** WORK INSTRUCTIONS **
What is the number of lines in the data below that contain "none"? Answer with that number and no other words.

Edit tracking data:
————————
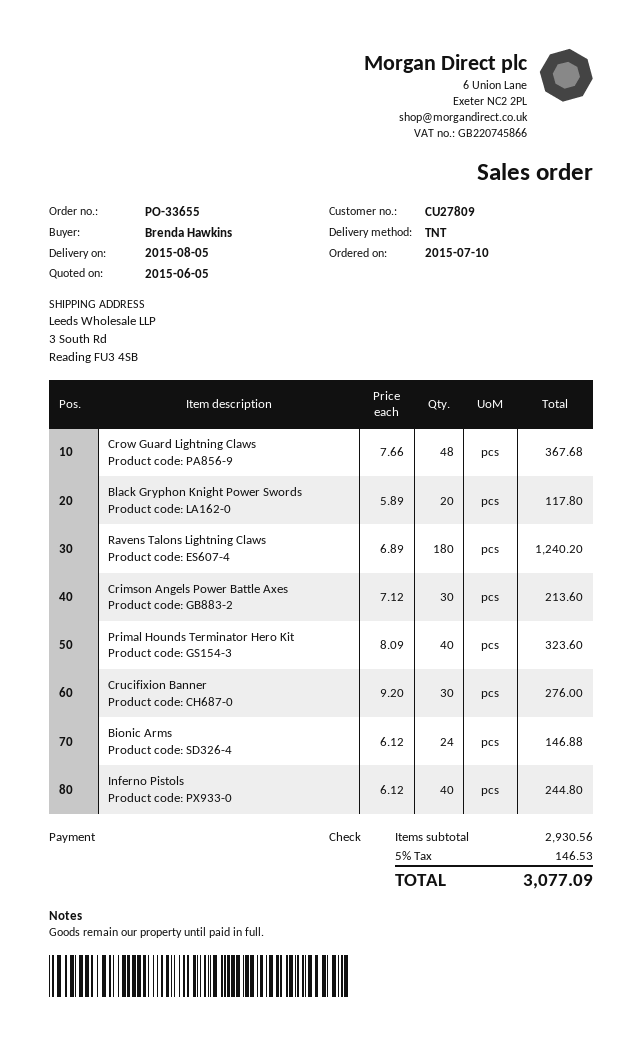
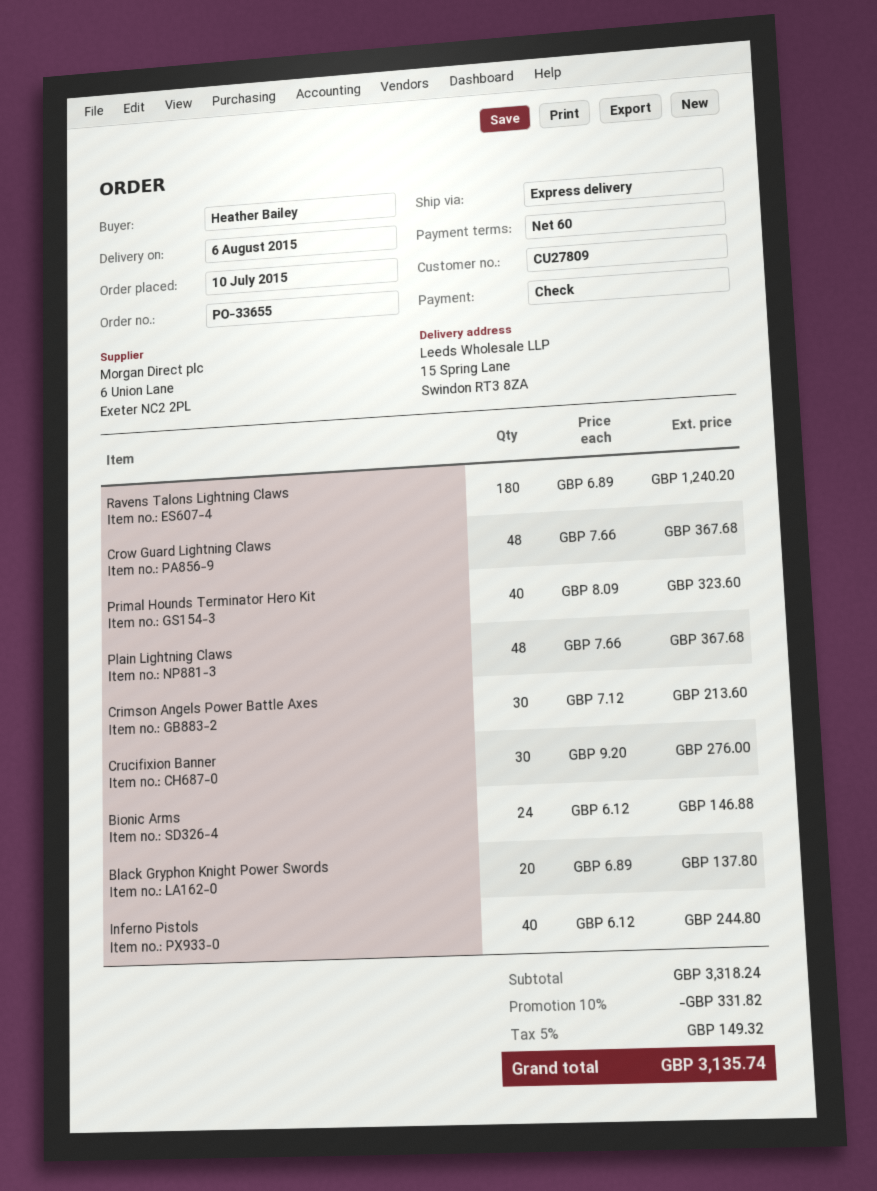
delivery date: 2015-08-05 -> 2015-08-06
ordered by: Brenda Hawkins -> Heather Bailey
shipping method: TNT -> express
ship to: 3 South Rd, Reading FU3 4SB -> 15 Spring Lane, Swindon RT3 8ZA
Black Gryphon Knight Power Swords: 20 x 5.89 = 117.80 -> 20 x 6.89 = 137.80
Plain Lightning Claws: none -> 48 x 7.66 = 367.68
subtotal: 2930.56 -> 3318.24
discount: none -> 10% = 331.82
tax: 5% = 146.53 -> 5% = 149.32
total: 3077.09 -> 3135.74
————————
** REPLY **
2